Fiebrig, ich war natürlich wahnsinnig aufgeregt. Zwei Jahre zuvor hatte ich noch für seine Lesungen Plakate geklebt, und dann hatte ich plötzlich meine erste Lesung im Alten Rathaus. Christoph stand ironisch lächelnd am Rand und hat mich nicht richtig ernst genommen. Und das war genau richtig, mich nicht ernst zu nehmen. Damit fühle ich mich komplett wohl.

Dann weckt die anstehende Lesung bestimmt einige Erinnerungen bei Ihnen.

Ja, an meine schönen Jugendjahre dort – und vor allem an Christoph. Hätte ich ihn damals nicht getroffen, wäre mein Leben ganz anders und ganz bestimmt viel schlechter verlaufen. Die Weichenstellungen im Denken, die er mir vermittelt hat, waren für mich extrem prägend. Es ist wahnsinnig schade, dass er nicht mehr lebt.

Über den Autor:

Benjamin von Stuckrad-Barre wurde 1975 in Bremen geboren und wuchs als jüngstes von vier Kindern einer Pastorenfamilie in Rotenburg an der Wümme auf. 1990 zog er mit seiner Familie nach Göttingen, wo er am Max-Planck-Gymnasium sein Abitur absolvierte.
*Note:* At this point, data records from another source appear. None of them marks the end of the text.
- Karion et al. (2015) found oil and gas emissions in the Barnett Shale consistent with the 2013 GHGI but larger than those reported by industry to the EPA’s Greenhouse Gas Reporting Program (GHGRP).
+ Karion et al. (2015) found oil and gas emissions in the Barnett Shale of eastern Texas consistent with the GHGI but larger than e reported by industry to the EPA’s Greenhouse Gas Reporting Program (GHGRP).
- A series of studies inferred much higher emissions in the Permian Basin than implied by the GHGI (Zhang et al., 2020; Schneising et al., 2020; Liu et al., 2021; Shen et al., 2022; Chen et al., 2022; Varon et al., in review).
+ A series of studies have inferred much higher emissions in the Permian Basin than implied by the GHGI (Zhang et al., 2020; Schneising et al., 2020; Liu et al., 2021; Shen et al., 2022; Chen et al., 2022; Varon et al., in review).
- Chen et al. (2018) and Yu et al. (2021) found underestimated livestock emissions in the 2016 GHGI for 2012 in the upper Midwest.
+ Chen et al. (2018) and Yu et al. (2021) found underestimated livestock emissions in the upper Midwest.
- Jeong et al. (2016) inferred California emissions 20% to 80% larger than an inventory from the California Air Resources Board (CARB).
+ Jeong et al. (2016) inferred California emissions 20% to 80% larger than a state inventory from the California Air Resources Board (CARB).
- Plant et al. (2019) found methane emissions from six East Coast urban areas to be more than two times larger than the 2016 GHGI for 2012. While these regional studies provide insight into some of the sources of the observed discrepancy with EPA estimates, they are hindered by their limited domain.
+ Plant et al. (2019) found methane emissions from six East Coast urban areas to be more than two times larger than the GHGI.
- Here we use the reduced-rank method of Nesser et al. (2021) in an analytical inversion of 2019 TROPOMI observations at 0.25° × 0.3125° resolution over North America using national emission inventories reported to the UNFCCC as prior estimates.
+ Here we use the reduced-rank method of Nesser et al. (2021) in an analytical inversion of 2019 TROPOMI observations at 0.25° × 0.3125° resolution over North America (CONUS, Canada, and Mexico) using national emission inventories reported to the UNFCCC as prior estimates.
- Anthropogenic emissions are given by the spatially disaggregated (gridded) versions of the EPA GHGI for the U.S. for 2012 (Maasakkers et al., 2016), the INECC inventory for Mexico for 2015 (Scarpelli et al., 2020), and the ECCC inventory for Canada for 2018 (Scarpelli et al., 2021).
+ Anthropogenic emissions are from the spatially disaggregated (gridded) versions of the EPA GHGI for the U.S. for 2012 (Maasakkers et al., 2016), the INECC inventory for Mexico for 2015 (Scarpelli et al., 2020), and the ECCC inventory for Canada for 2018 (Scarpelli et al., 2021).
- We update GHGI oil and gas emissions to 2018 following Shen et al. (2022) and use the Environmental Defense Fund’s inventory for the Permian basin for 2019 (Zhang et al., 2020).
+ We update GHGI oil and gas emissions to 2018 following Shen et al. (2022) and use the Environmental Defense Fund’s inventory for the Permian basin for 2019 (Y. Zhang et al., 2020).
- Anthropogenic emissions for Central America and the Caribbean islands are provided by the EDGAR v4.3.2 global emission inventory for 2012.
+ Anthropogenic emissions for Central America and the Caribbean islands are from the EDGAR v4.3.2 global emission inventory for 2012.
Seinen bundesweiten Durchbruch hatte Stuckrad-Barre mit seinem ersten Roman „Soloalbum“ (1998), der 2003 mit Nora Tschirner und Matthias Schweighöfer in den Hauptrollen verfilmt wurde.  Zu den bekannten Werken des Autors gehören unter anderem „Remix“ (2004) sowie „Auch Deutsche unter den Opfern“ (2008).  Im TV war Stuckrad-Barre unter anderem mit dem Polit-Talk „Stuckrad Late Night“ (ZDFneo) und der TV-Serie „Stuckrads Homestory“ zu sehen (rbb).